- ENTRIES SHOWN -
---

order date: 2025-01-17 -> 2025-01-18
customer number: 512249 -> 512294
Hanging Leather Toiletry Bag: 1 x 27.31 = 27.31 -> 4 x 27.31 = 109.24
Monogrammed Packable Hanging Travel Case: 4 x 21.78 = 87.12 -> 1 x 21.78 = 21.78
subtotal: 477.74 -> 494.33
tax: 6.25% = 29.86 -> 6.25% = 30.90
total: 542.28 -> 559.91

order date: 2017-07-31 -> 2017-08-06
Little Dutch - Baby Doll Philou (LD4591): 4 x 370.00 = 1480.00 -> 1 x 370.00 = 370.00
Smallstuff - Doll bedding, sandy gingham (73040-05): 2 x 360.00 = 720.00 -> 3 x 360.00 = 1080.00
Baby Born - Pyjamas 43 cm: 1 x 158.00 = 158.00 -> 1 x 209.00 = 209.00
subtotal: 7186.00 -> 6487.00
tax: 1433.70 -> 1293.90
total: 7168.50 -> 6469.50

---

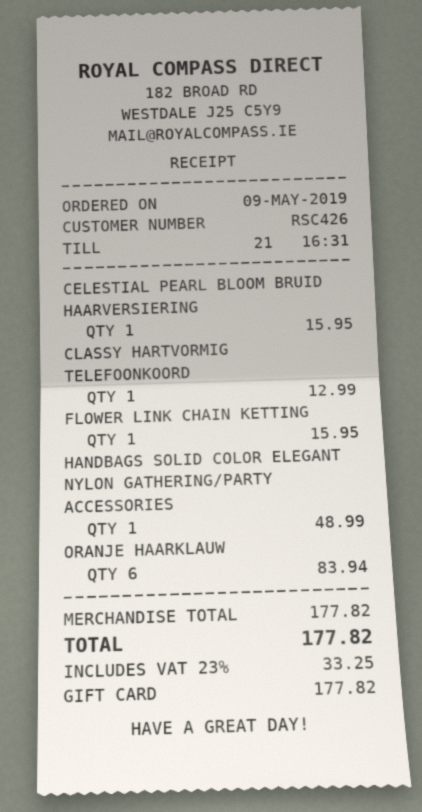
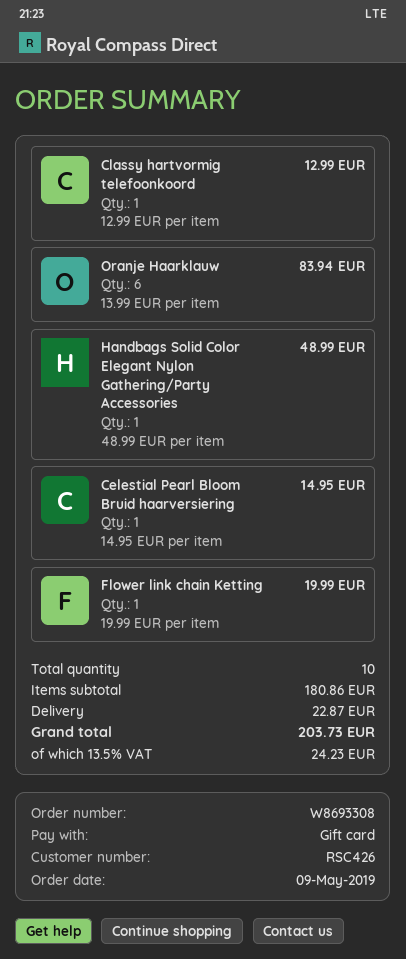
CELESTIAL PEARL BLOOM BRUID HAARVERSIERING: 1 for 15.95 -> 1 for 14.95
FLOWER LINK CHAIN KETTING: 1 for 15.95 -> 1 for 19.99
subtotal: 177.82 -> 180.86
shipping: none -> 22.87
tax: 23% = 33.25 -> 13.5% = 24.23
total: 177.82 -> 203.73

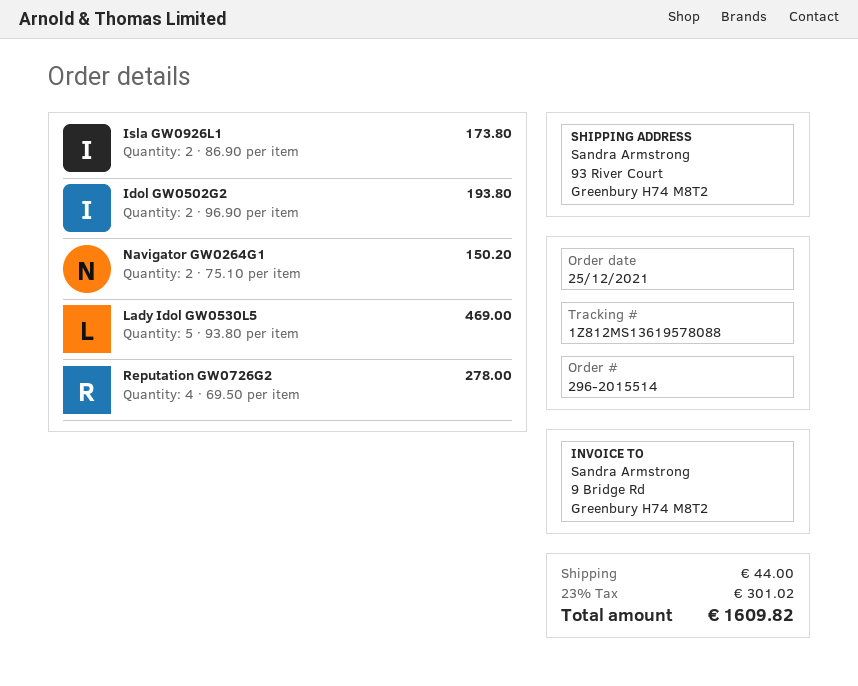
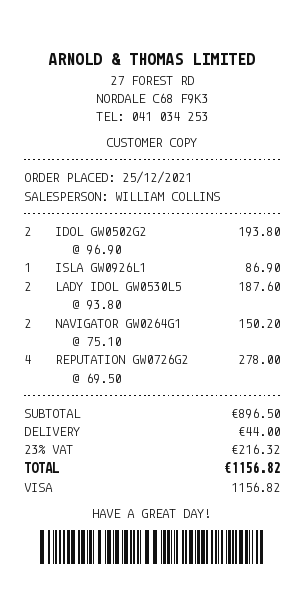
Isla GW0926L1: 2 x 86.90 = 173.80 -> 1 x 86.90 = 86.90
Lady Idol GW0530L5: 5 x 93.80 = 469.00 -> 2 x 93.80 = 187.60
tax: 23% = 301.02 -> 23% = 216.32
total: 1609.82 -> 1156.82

---

- ASSIGNMENT -
Search each line of the data above for "Doll", and copy the lines where it occurs.

- TASK OUTPUT -
Little Dutch - Baby Doll Philou (LD4591): 4 x 370.00 = 1480.00 -> 1 x 370.00 = 370.00
Smallstuff - Doll bedding, sandy gingham (73040-05): 2 x 360.00 = 720.00 -> 3 x 360.00 = 1080.00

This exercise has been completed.